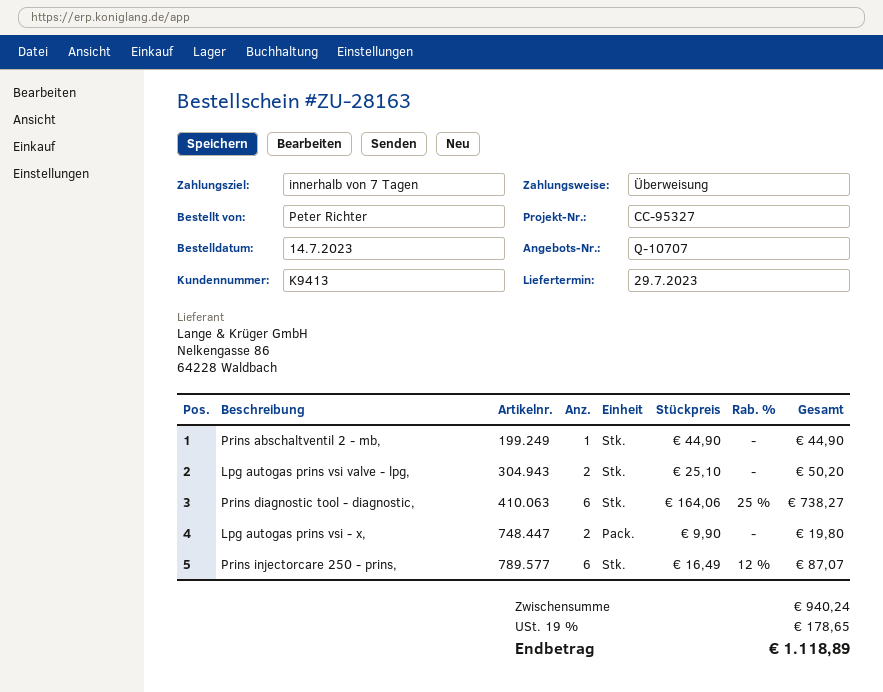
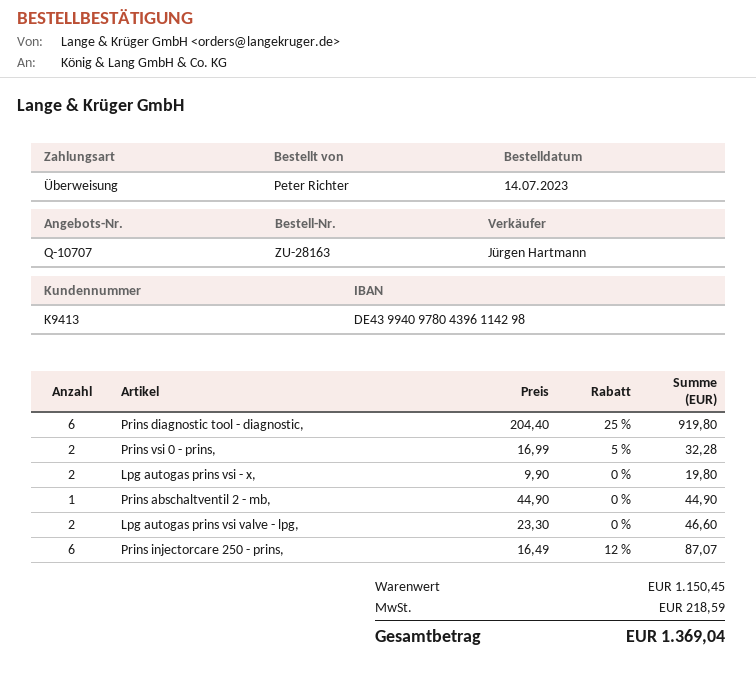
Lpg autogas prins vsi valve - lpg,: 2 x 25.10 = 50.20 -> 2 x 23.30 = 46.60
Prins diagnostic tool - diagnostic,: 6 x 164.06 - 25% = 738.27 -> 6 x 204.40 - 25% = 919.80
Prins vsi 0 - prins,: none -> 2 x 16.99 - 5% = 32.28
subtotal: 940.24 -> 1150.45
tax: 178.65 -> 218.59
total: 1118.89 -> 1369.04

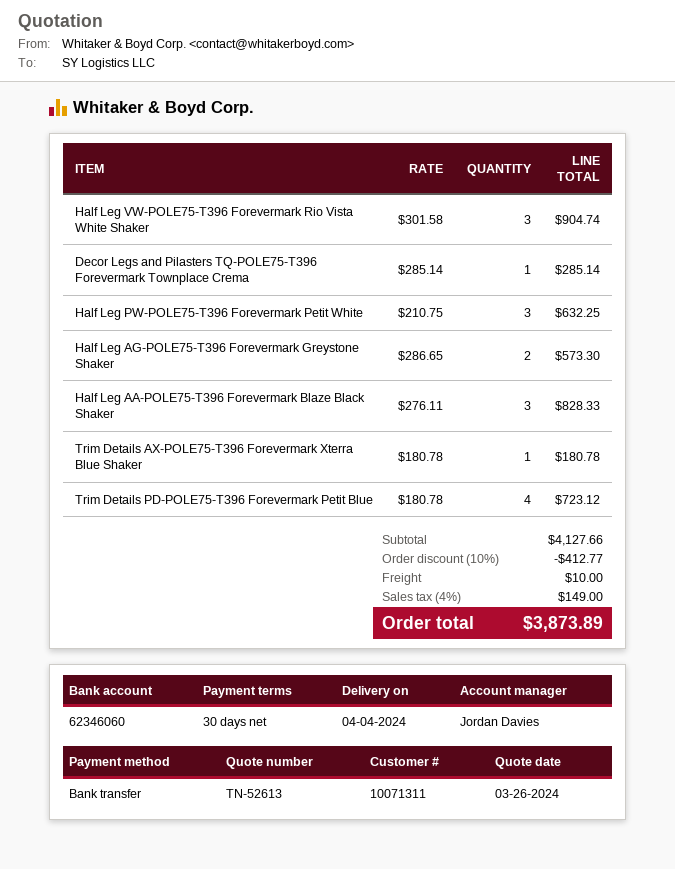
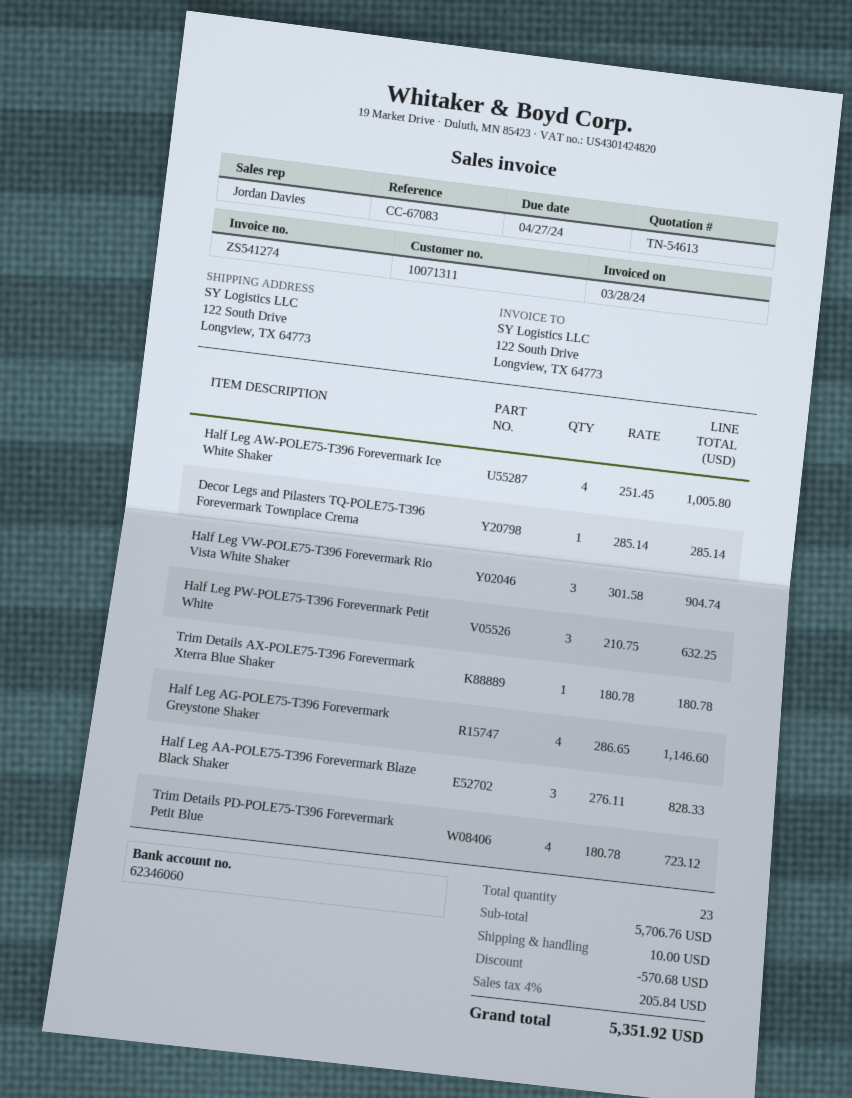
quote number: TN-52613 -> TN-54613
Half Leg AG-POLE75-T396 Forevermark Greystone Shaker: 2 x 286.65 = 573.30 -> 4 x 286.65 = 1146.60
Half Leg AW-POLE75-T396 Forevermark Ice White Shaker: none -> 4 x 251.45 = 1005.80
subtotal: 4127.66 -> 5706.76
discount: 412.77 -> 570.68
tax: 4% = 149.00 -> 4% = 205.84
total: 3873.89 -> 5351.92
****************
(EXERCISE BRIEF) The lines you need are those containing "none"; find them in the records and copy them.

(TASK ANSWER)
Prins vsi 0 - prins,: none -> 2 x 16.99 - 5% = 32.28
Half Leg AW-POLE75-T396 Forevermark Ice White Shaker: none -> 4 x 251.45 = 1005.80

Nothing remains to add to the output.